# The task:
Look over the lines below. Report each one that includes the string "клювиками".

··· Data to examine ···

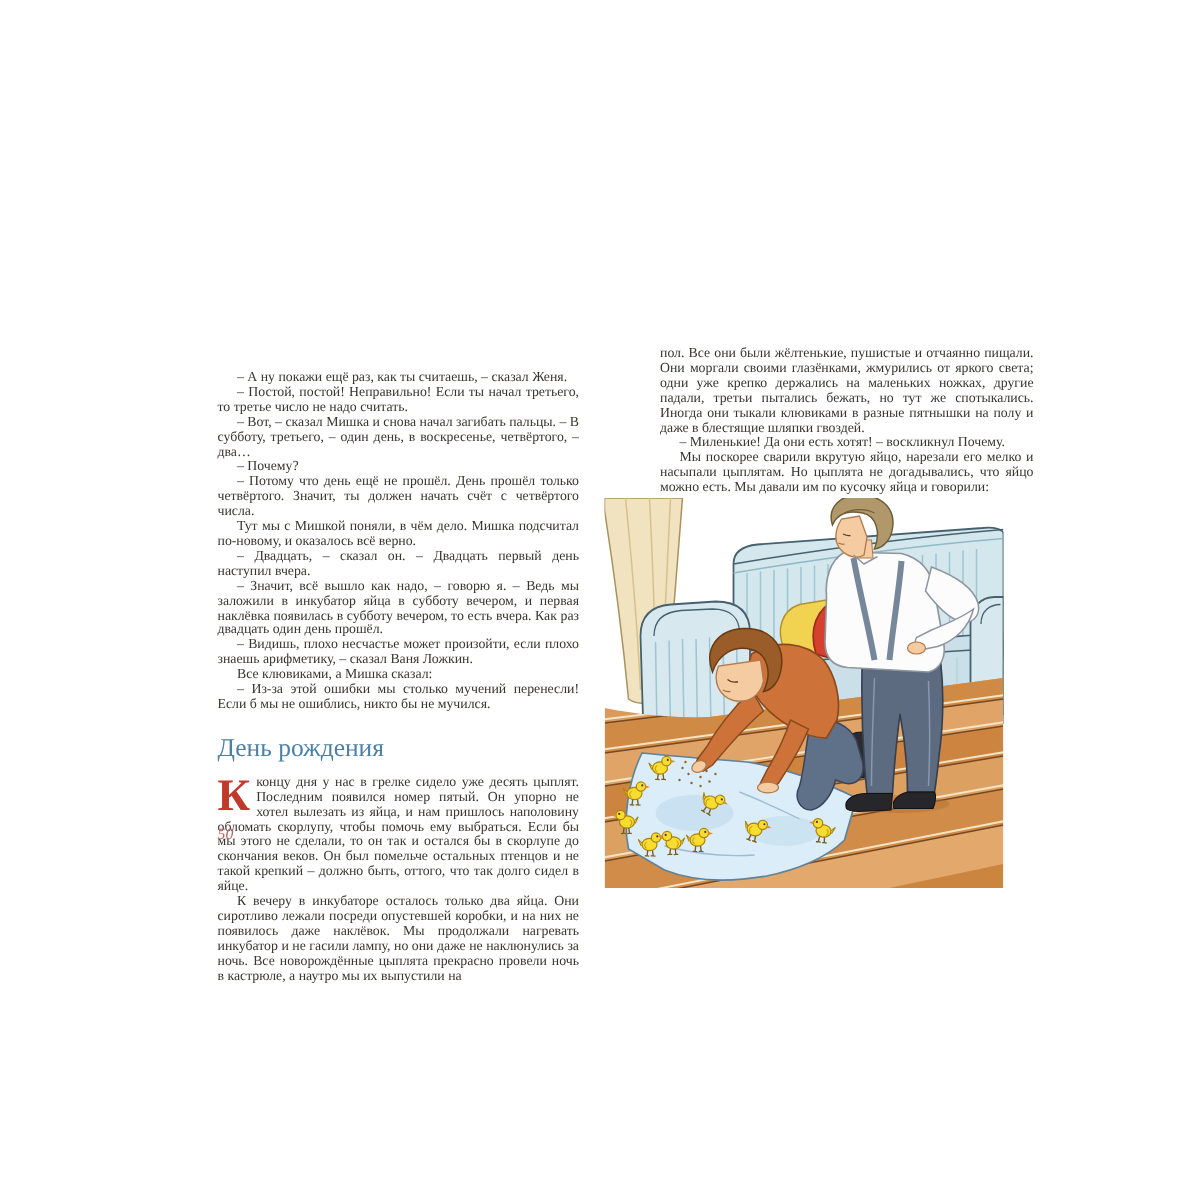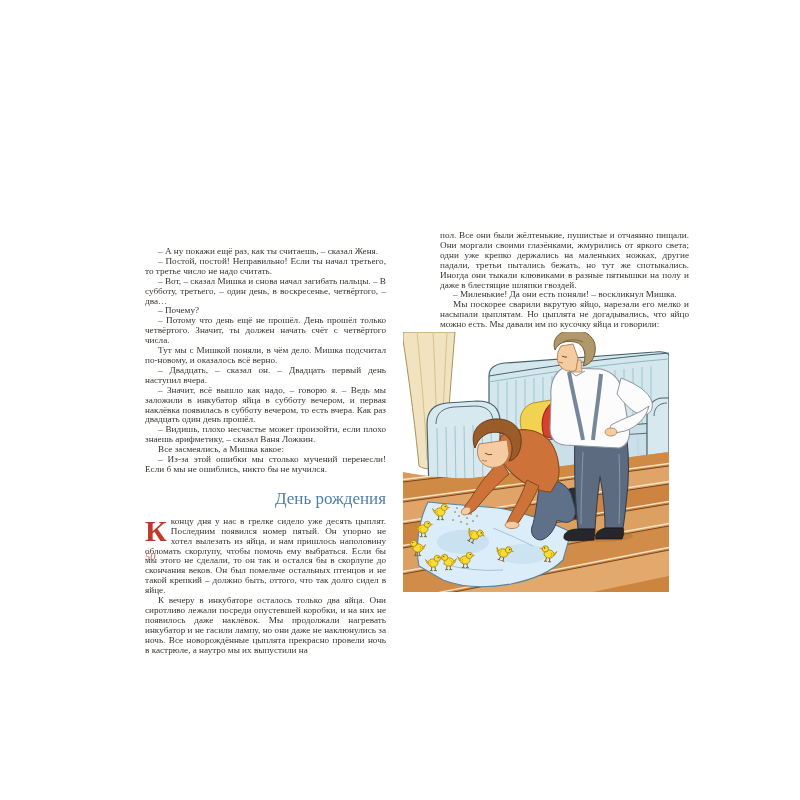--- a/index.html
+++ b/index.html
@@ -60,7 +60,7 @@
 
 <div id="right-col" class="page-col">
   <p class="noindent">пол. Все они были жёлтенькие, пушистые и отчаянно пищали. Они моргали своими глазёнками, жмурились от яркого света; одни уже крепко держались на маленьких ножках, другие падали, третьи пытались бежать, но тут же спотыкались. Иногда они тыкали клювиками в разные пятнышки на полу и даже в блестящие шляпки гвоздей.</p>
-  <p>– Миленькие! Да они есть поняли! – воскликнул Мишка.</p>
+  <p>– Миленькие! Да они есть хотят! – воскликнул Почему.</p>
   <p>Мы поскорее сварили вкрутую яйцо, нарезали его мелко и насыпали цыплятам. Но цыплята не догадывались, что яйцо можно есть. Мы давали им по кусочку яйца и говорили:</p>
 </div>
 

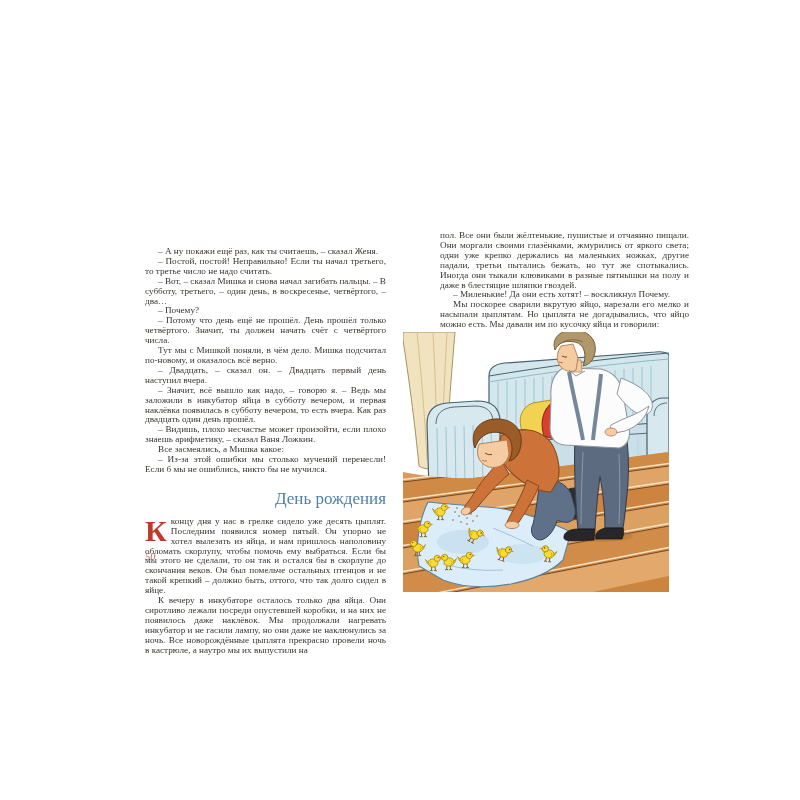--- a/index.html
+++ b/index.html
@@ -49,7 +49,7 @@
   <p>– Двадцать, – сказал он. – Двадцать первый день наступил вчера.</p>
   <p>– Значит, всё вышло как надо, – говорю я. – Ведь мы заложили в инкубатор яйца в субботу вечером, и первая наклёвка появилась в субботу вечером, то есть вчера. Как раз двадцать один день прошёл.</p>
   <p>– Видишь, плохо несчастье может произойти, если плохо знаешь арифметику, – сказал Ваня Ложкин.</p>
-  <p>Все засмеялись, а Мишка какое:</p>
+  <p>Все клювиками, а Мишка сказал:</p>
   <p>– Из-за этой ошибки мы столько мучений перенесли! Если б мы не ошиблись, никто бы не мучился.</p>
   <h2 class="chapter">День рождения</h2>
   <p class="opening"><span class="dropcap">К</span><span>концу дня у нас в грелке сидело уже десять цыплят. Последним появился номер пятый. Он упорно не хотел вылезать из яйца, и нам пришлось наполовину обломать скорлупу, чтобы помочь ему выбраться. Если бы мы этого не сделали, то он так и остался бы в скорлупе до скончания веков. Он был помельче остальных птенцов и не такой крепкий – должно быть, оттого, что так долго сидел в яйце.</span></p>

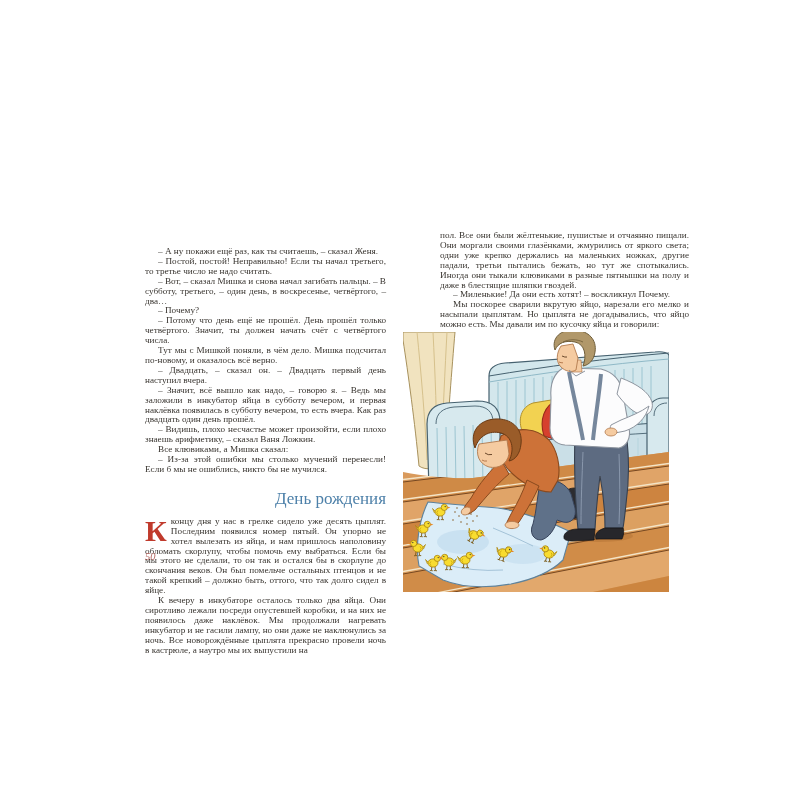--- a/index.html
+++ b/index.html
@@ -19,7 +19,7 @@
   .page-col p.noindent{text-indent:0;}
   h2.chapter{
     font-size:17px;line-height:19px;font-weight:normal;
-    color:#4d80a9;margin:14px 0 9px 0;text-align:right;text-indent:0;
+    color:#4d80a9;margin:14px 0 9px 0;text-align:left;text-indent:0;
   }
   p.opening{text-indent:0;}
   .dropcap{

···

# Exercise output:
   <p class="noindent">пол. Все они были жёлтенькие, пушистые и отчаянно пищали. Они моргали своими глазёнками, жмурились от яркого света; одни уже крепко держались на маленьких ножках, другие падали, третьи пытались бежать, но тут же спотыкались. Иногда они тыкали клювиками в разные пятнышки на полу и даже в блестящие шляпки гвоздей.</p>
+  <p>Все клювиками, а Мишка сказал:</p>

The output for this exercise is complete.